Career and college readiness and school food options were two of the top categories that stood out to school officials in this year’s Comprehensive Needs Assessment survey.
Respondents from 570 households in the Sequim School District (SSD) indicated in a Comprehensive Needs Assessment (CNA) Tabulation sent out in November of 2016 and collected in December that they would like to see improvements in career and college readiness for K-12 students and increase healthy food choices for school meals.
The survey shows 52.9 percent of respondents said they wanted to see improvements in career and college readiness while 46.9 percent said they wanted to see improvements in emphasis on student learning.
“An upward trend in the community is recognizing the importance of emphasizing career and college readiness for all students through the K-12 pack,” assistant superintendent Ann Renker said.
Renker explained in last year’s survey the highest ranked category for improvements was an emphasis on student learning, meaning the interaction between students and teachers in the classroom. This year, it was still in the top three priorities.
“We are very happy that our community sees it as one of the top two priorities that I see is tied right to college readiness,” Renker said.
The other piece of the survey Renker thought read loud and clear was respondents wanting to see what kind of food the district is serving its students — 66.9 percent of respondents said they would like to increase healthy food choices for school meals. This was the top ranked category in the three most important budgetary concerns or opportunities in the survey.
“It’s interesting to see how many households are concerned about what children eat,” Renker said. “People want to see us be able to do some different things with what kind of food we serve children and exploring options like farm to table.”
Renker explained more food options are dependent on the district having a central kitchen where food service can prepare more foods from scratch. With the passing of the Capital Projects Levy, Renker said the district can demolish the current kitchen facility and construct a more suitable space to prepare more innovative food options.
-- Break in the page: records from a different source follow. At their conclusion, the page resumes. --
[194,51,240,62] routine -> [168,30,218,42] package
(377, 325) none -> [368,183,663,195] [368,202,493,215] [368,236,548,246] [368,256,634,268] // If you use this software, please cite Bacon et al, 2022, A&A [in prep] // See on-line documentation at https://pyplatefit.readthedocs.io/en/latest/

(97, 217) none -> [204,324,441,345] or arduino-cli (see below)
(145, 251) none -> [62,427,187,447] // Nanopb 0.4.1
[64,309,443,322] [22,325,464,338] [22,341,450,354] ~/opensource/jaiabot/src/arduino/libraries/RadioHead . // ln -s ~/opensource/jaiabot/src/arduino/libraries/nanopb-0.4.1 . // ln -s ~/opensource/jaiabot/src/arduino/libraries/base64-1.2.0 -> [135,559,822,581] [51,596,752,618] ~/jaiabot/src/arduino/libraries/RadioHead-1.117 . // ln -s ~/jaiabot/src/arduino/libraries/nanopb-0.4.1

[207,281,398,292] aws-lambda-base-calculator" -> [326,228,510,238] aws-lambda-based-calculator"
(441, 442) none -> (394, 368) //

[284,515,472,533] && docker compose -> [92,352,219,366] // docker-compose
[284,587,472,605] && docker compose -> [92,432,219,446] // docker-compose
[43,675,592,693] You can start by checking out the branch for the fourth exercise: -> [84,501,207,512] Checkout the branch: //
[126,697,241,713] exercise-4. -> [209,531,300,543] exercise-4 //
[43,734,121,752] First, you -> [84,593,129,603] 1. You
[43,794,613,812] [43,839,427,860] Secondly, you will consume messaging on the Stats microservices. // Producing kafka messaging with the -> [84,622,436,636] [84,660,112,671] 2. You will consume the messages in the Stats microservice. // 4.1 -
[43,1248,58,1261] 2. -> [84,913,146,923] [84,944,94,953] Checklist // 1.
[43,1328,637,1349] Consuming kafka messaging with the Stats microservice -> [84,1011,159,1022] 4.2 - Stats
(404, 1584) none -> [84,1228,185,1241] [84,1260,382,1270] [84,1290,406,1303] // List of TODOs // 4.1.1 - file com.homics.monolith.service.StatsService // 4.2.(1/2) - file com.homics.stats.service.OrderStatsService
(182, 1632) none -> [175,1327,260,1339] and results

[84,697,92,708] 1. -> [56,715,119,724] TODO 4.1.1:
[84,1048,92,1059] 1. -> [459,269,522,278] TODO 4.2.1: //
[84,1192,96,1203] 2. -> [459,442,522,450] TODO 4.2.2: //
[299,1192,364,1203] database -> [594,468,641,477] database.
The survey also asked questions about respondents’ living situations, how many students in the household attend Sequim schools, sources of food for a household, access to Internet and technology, district services, important budgetary concerns, classroom improvements and variety of other questions.
The survey was sent out in electronic, paper and a Spanish language form. It includes responses from 570 households representing 33.4 percent of the students currently enrolled in the SSD as of the October 2016 full-time equivalent student count.
The tabulation’s purpose is to allow the district to have a universal set of quantitative data that can be used for purposes such as required federal and state reports, applying for grants and to allow the community to have an equal voice in the budgeting and planning for the 2016-2017 school year.
The tabulation also is a way for the district and its departments to identify emerging trend data.
“Being able to survey the community and to get this data from the community is important to make sure parents and families and taxpayers that don’t have children in the school system do have an opportunity to have a voice in a public process,” Renker said. She explained the tabulation results are the equity piece for collecting feedback and information in the community.
“We need everyone to have an opportunity to have a voice,” she stated. “This is an opportunity where everyone can participate on an equal platform.”
Renker said the next step is to gather analyses from different groups, such as a parent advisory group, district officials, principals and other school faculty in order to gain a variety of perspectives on the tabulation results.